How to complete this task: Your answer should be every line of the records that contains the word "bates".

Records from a collection:

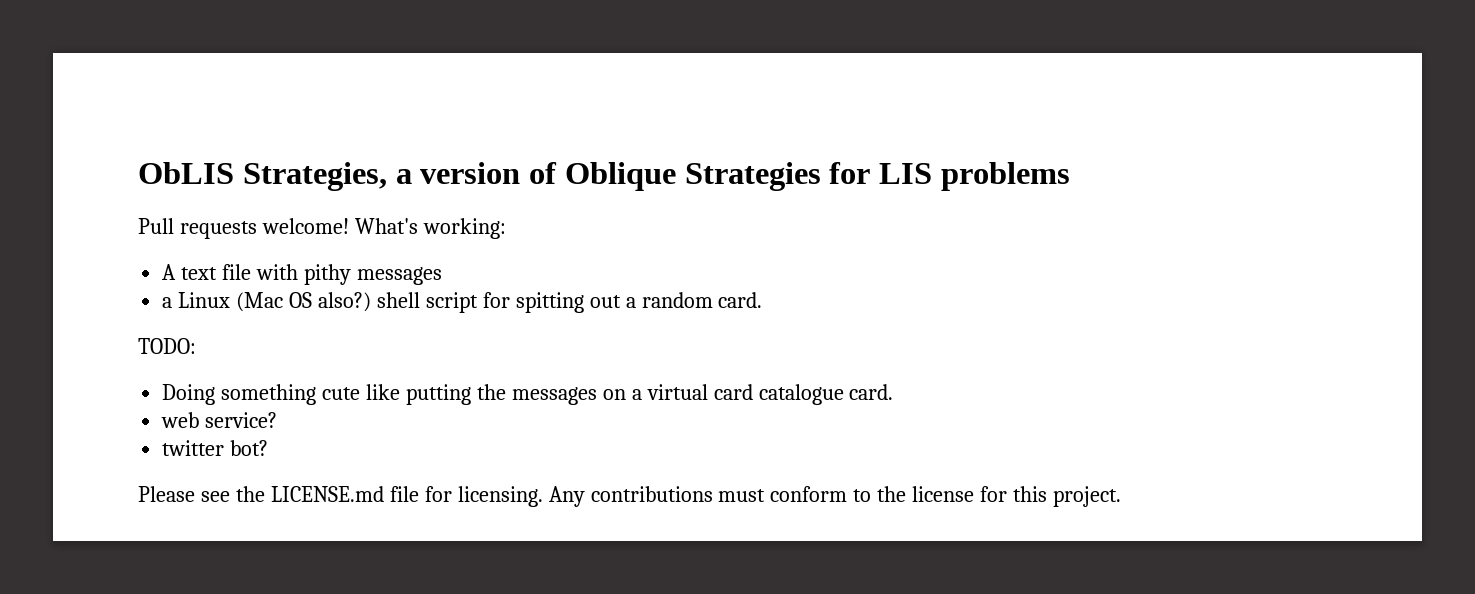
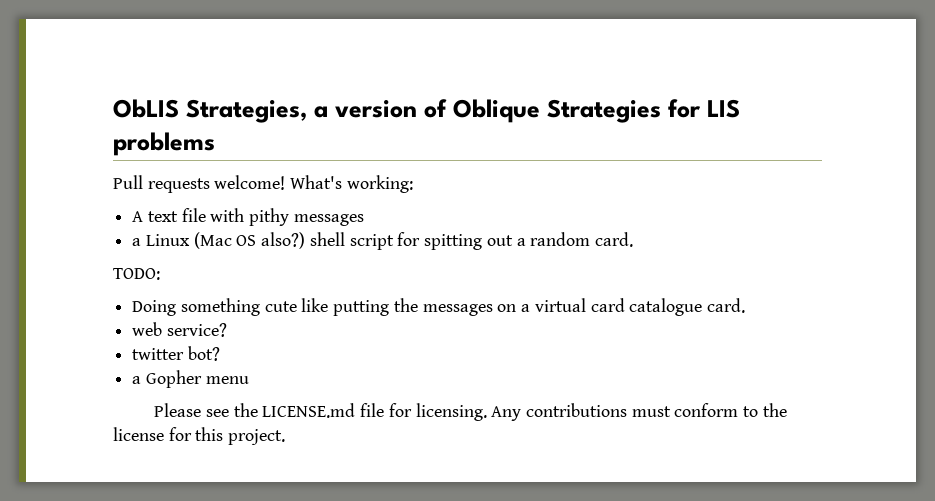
+ a Gopher menu

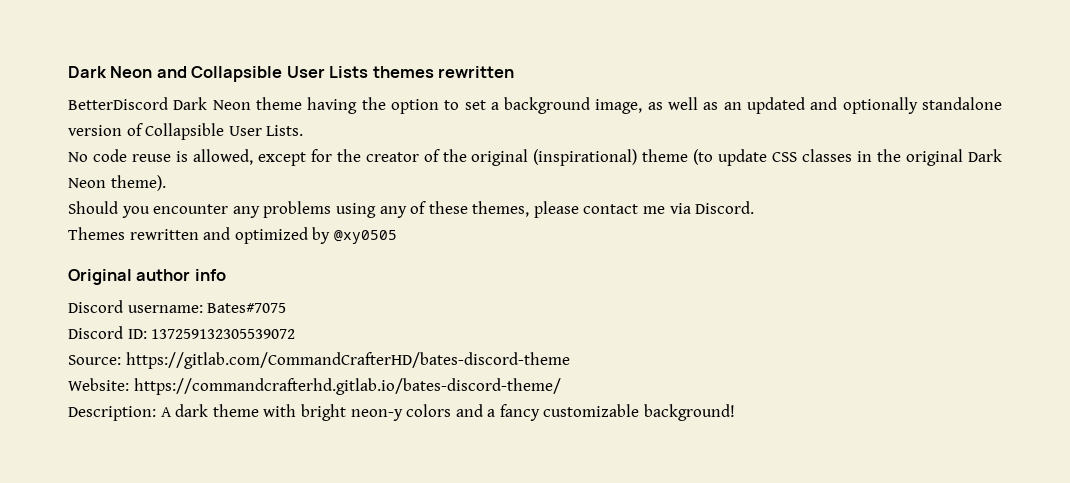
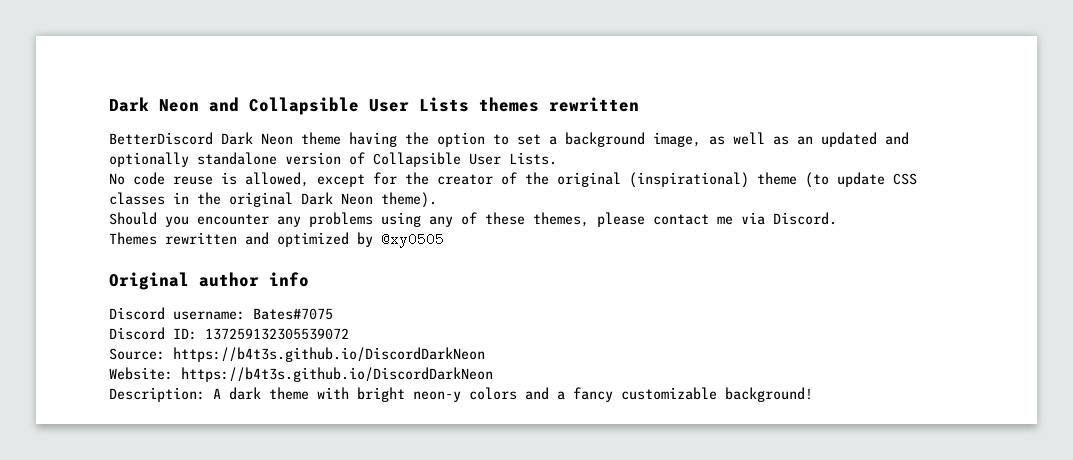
- Source: https://gitlab.com/CommandCrafterHD/bates-discord-theme
+ Source: https://b4t3s.github.io/DiscordDarkNeon
- Website: https://commandcrafterhd.gitlab.io/bates-discord-theme/
+ Website: https://b4t3s.github.io/DiscordDarkNeon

Output:
- Source: https://gitlab.com/CommandCrafterHD/bates-discord-theme
- Website: https://commandcrafterhd.gitlab.io/bates-discord-theme/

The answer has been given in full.